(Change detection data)
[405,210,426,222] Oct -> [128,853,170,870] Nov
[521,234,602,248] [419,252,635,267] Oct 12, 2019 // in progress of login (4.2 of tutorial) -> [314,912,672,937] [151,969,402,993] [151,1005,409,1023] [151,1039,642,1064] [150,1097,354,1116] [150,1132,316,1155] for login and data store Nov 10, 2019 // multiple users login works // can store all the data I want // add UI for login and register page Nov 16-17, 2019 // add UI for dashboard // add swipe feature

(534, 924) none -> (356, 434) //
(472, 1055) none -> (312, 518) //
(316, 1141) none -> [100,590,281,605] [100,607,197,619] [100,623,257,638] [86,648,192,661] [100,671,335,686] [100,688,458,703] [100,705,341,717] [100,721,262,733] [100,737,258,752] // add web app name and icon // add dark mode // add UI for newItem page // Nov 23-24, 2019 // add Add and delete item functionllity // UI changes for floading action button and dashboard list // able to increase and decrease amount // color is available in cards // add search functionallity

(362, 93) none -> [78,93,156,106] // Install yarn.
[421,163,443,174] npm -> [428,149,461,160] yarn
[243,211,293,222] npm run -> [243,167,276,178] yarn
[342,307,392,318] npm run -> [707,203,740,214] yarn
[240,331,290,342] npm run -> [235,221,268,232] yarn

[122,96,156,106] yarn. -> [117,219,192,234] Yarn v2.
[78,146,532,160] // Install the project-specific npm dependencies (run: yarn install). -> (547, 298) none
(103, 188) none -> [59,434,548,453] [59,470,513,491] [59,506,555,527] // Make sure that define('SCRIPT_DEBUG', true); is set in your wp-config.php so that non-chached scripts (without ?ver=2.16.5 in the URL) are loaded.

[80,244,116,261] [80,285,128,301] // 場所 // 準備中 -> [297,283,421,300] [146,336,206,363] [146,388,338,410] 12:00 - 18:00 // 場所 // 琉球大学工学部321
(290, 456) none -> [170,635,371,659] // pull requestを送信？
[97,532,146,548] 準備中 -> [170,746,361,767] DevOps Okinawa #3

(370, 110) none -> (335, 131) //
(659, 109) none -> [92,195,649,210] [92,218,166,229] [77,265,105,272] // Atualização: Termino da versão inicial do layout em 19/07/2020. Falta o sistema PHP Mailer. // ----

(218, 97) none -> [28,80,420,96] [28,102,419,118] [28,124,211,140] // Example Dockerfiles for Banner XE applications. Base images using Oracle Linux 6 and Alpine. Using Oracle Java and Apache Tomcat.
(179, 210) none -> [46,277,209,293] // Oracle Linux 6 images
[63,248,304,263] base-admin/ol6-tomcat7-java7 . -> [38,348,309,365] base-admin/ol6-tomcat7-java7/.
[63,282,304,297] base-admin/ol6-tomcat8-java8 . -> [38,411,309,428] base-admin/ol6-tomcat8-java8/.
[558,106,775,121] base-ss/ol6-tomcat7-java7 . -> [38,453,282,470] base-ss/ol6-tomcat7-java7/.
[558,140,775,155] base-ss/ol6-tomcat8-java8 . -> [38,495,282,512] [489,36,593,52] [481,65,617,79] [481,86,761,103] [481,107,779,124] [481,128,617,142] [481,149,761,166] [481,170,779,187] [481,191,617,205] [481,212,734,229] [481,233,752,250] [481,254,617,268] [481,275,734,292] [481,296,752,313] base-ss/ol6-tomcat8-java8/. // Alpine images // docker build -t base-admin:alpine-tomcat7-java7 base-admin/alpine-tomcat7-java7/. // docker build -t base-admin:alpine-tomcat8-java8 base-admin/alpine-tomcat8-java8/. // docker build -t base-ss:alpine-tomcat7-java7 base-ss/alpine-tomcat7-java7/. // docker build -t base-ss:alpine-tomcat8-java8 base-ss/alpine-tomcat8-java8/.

WHAT YOU NEED TO DO: Restate each record above exactly, leaving nothing out.

THE ANSWER:
[405,210,426,222] Oct -> [128,853,170,870] Nov
[521,234,602,248] [419,252,635,267] Oct 12, 2019 // in progress of login (4.2 of tutorial) -> [314,912,672,937] [151,969,402,993] [151,1005,409,1023] [151,1039,642,1064] [150,1097,354,1116] [150,1132,316,1155] for login and data store Nov 10, 2019 // multiple users login works // can store all the data I want // add UI for login and register page Nov 16-17, 2019 // add UI for dashboard // add swipe feature

(534, 924) none -> (356, 434) //
(472, 1055) none -> (312, 518) //
(316, 1141) none -> [100,590,281,605] [100,607,197,619] [100,623,257,638] [86,648,192,661] [100,671,335,686] [100,688,458,703] [100,705,341,717] [100,721,262,733] [100,737,258,752] // add web app name and icon // add dark mode // add UI for newItem page // Nov 23-24, 2019 // add Add and delete item functionllity // UI changes for floading action button and dashboard list // able to increase and decrease amount // color is available in cards // add search functionallity

(362, 93) none -> [78,93,156,106] // Install yarn.
[421,163,443,174] npm -> [428,149,461,160] yarn
[243,211,293,222] npm run -> [243,167,276,178] yarn
[342,307,392,318] npm run -> [707,203,740,214] yarn
[240,331,290,342] npm run -> [235,221,268,232] yarn

[122,96,156,106] yarn. -> [117,219,192,234] Yarn v2.
[78,146,532,160] // Install the project-specific npm dependencies (run: yarn install). -> (547, 298) none
(103, 188) none -> [59,434,548,453] [59,470,513,491] [59,506,555,527] // Make sure that define('SCRIPT_DEBUG', true); is set in your wp-config.php so that non-chached scripts (without ?ver=2.16.5 in the URL) are loaded.

[80,244,116,261] [80,285,128,301] // 場所 // 準備中 -> [297,283,421,300] [146,336,206,363] [146,388,338,410] 12:00 - 18:00 // 場所 // 琉球大学工学部321
(290, 456) none -> [170,635,371,659] // pull requestを送信？
[97,532,146,548] 準備中 -> [170,746,361,767] DevOps Okinawa #3

(370, 110) none -> (335, 131) //
(659, 109) none -> [92,195,649,210] [92,218,166,229] [77,265,105,272] // Atualização: Termino da versão inicial do layout em 19/07/2020. Falta o sistema PHP Mailer. // ----

(218, 97) none -> [28,80,420,96] [28,102,419,118] [28,124,211,140] // Example Dockerfiles for Banner XE applications. Base images using Oracle Linux 6 and Alpine. Using Oracle Java and Apache Tomcat.
(179, 210) none -> [46,277,209,293] // Oracle Linux 6 images
[63,248,304,263] base-admin/ol6-tomcat7-java7 . -> [38,348,309,365] base-admin/ol6-tomcat7-java7/.
[63,282,304,297] base-admin/ol6-tomcat8-java8 . -> [38,411,309,428] base-admin/ol6-tomcat8-java8/.
[558,106,775,121] base-ss/ol6-tomcat7-java7 . -> [38,453,282,470] base-ss/ol6-tomcat7-java7/.
[558,140,775,155] base-ss/ol6-tomcat8-java8 . -> [38,495,282,512] [489,36,593,52] [481,65,617,79] [481,86,761,103] [481,107,779,124] [481,128,617,142] [481,149,761,166] [481,170,779,187] [481,191,617,205] [481,212,734,229] [481,233,752,250] [481,254,617,268] [481,275,734,292] [481,296,752,313] base-ss/ol6-tomcat8-java8/. // Alpine images // docker build -t base-admin:alpine-tomcat7-java7 base-admin/alpine-tomcat7-java7/. // docker build -t base-admin:alpine-tomcat8-java8 base-admin/alpine-tomcat8-java8/. // docker build -t base-ss:alpine-tomcat7-java7 base-ss/alpine-tomcat7-java7/. // docker build -t base-ss:alpine-tomcat8-java8 base-ss/alpine-tomcat8-java8/.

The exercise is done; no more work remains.